WHAT YOU HAVE TO DO >>
In the data that follows, find each line containing "arrow" and copy it.

DATA >>
————————

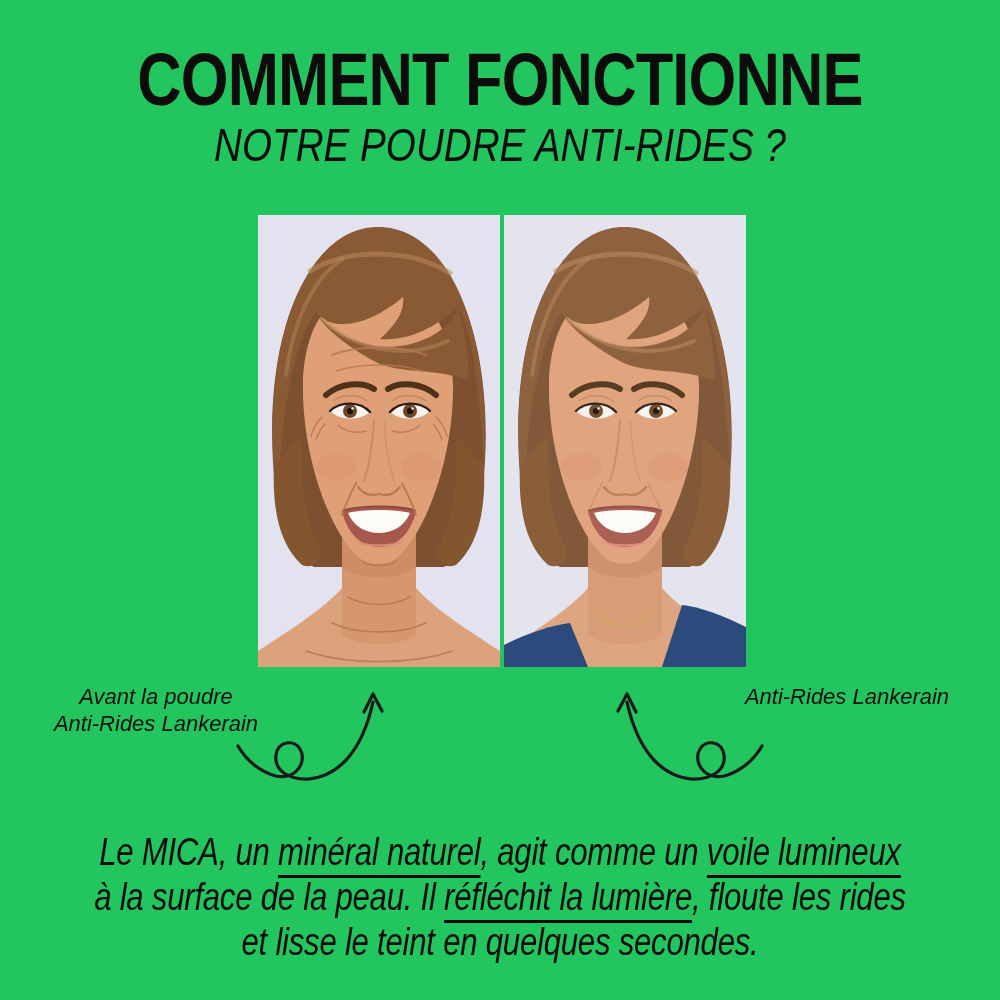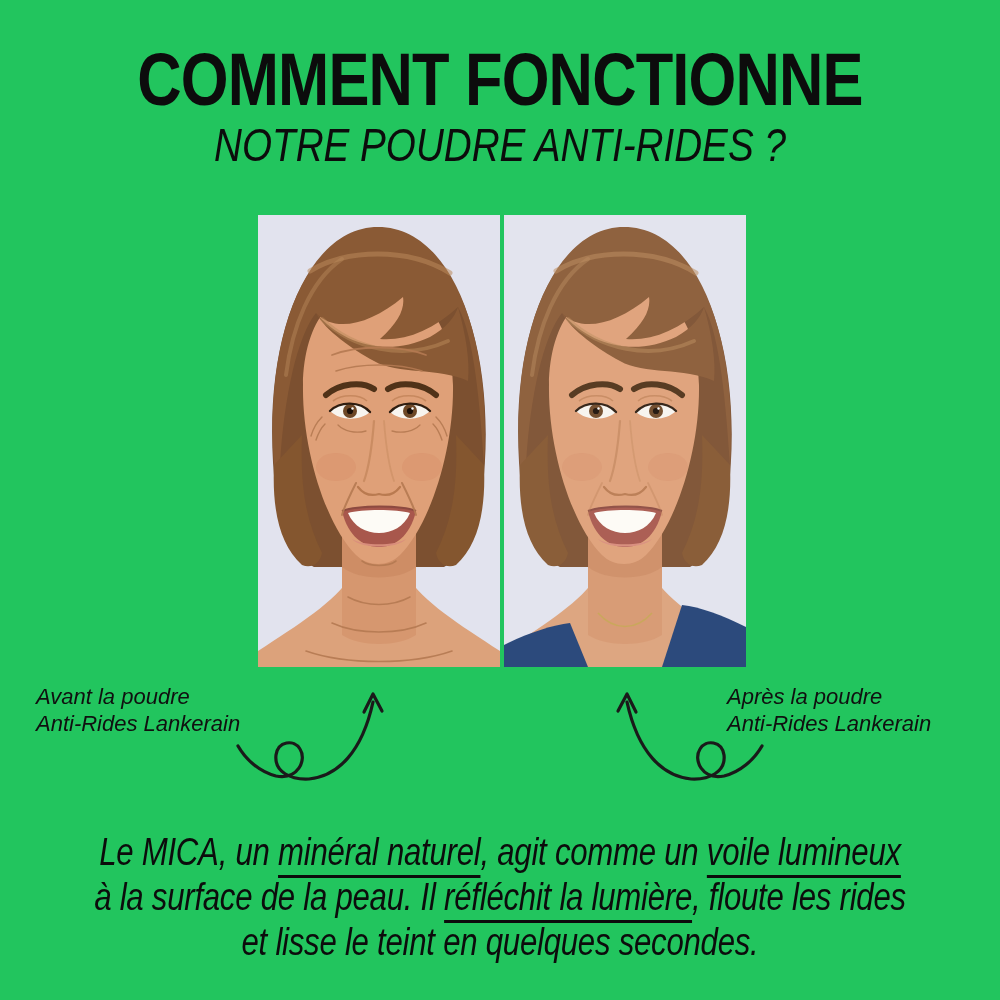--- a/index.html
+++ b/index.html
@@ -14,21 +14,21 @@
   .subtitle{
     position:absolute;top:119px;left:0;width:1000px;text-align:center;
     font-size:46px;font-style:italic;font-weight:400;line-height:52px;
     transform:scaleX(0.84);transform-origin:500px 0;white-space:nowrap;
   }
 
   .photos{position:absolute;left:258px;top:215px;display:flex;gap:4px;}
   .photo{width:242px;height:452px;display:block;}
 
   .caption{
-    position:absolute;width:240px;text-align:left;
+    position:absolute;width:240px;text-align:center;
     font-size:22px;font-style:italic;line-height:27px;color:#101010;
   }
   .caption-before{left:36px;top:683px;}
   .caption-after{left:727px;top:683px;}
 
   .arrow{position:absolute;width:160px;height:118px;}
   .arrow-left{left:228px;top:680px;}
   .arrow-right{left:612px;top:680px;}
 
   .paragraph{
@@ -149,21 +149,20 @@
       <path d="M 242 452 L 242 412 C 218 400, 196 392, 178 390 L 158 452 Z" fill="#2c4a7c"></path>
     </svg>
   </div>
 
   <div class="caption caption-before">
     <div>Avant la poudre</div>
     <div>Anti-Rides Lankerain</div>
   </div>
 
   <div class="caption caption-after">
-    <div>Après la poudre</div>
     <div>Anti-Rides Lankerain</div>
   </div>
 
   <svg class="arrow arrow-left" viewBox="0 0 160 118">
     <g stroke="#1a1a1a" stroke-width="3.2" fill="none" stroke-linecap="round" stroke-linejoin="round">
       <path d="M 10 66 C 18 80, 32 92, 48 96 C 70 100, 79 80, 72 69 C 66 59, 50 61, 48 75 C 46 92, 63 100, 81 99 C 110 96, 134 72, 145 22"></path>
       <path d="M 136 32 L 145 14 L 154 31"></path>
     </g>
   </svg>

————————

TASK RESPONSE >>
   .arrow{position:absolute;width:160px;height:118px;}
   .arrow-left{left:228px;top:680px;}
   .arrow-right{left:612px;top:680px;}
   <svg class="arrow arrow-left" viewBox="0 0 160 118">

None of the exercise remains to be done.